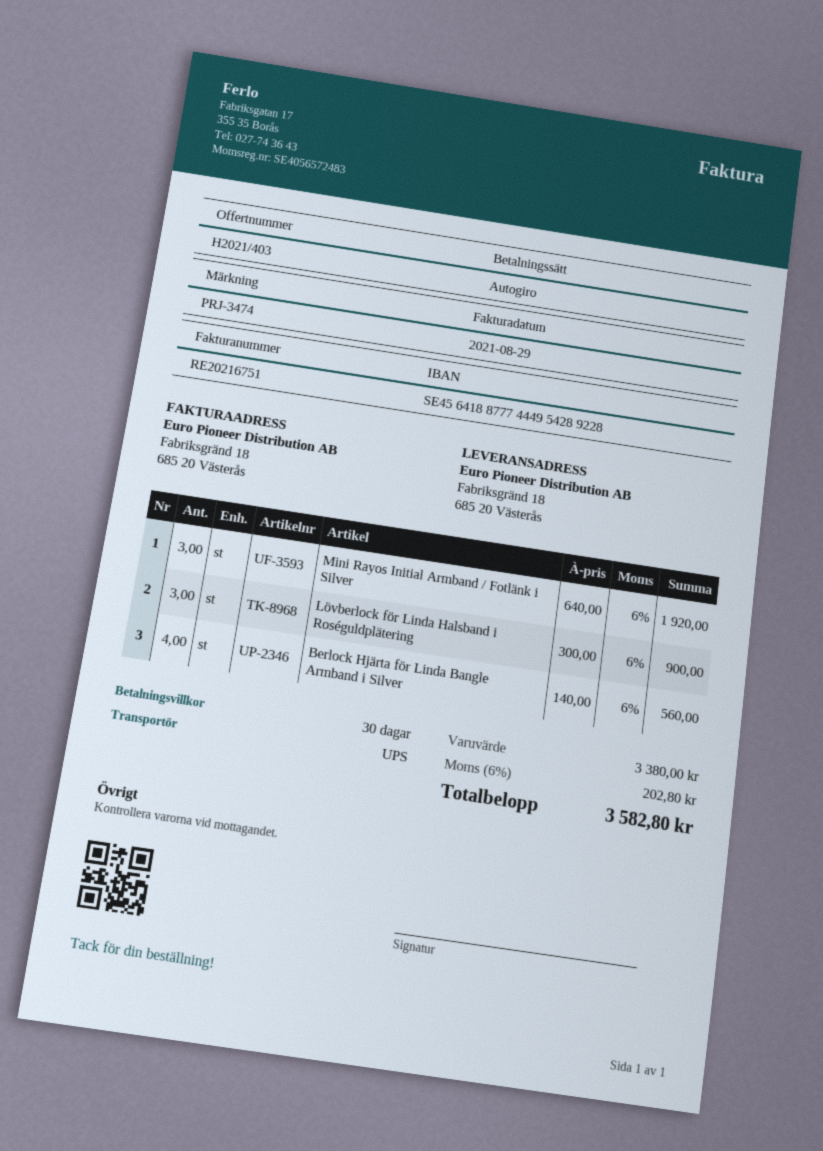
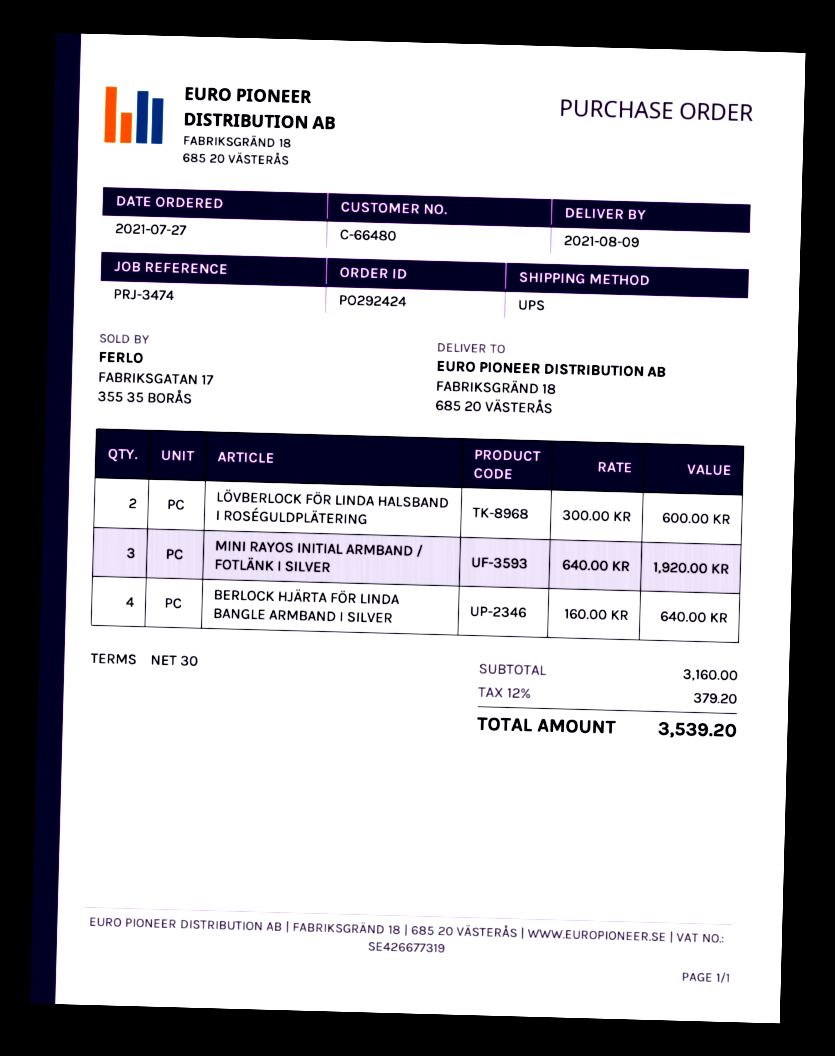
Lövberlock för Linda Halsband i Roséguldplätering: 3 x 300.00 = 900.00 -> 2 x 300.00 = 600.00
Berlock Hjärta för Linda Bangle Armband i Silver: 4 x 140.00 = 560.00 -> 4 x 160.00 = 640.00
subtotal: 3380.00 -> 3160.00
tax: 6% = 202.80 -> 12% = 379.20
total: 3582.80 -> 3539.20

+---+

| Work to be completed |
Please give the records above again exactly as they stand, with no pictures.

| Exercise output |
Lövberlock för Linda Halsband i Roséguldplätering: 3 x 300.00 = 900.00 -> 2 x 300.00 = 600.00
Berlock Hjärta för Linda Bangle Armband i Silver: 4 x 140.00 = 560.00 -> 4 x 160.00 = 640.00
subtotal: 3380.00 -> 3160.00
tax: 6% = 202.80 -> 12% = 379.20
total: 3582.80 -> 3539.20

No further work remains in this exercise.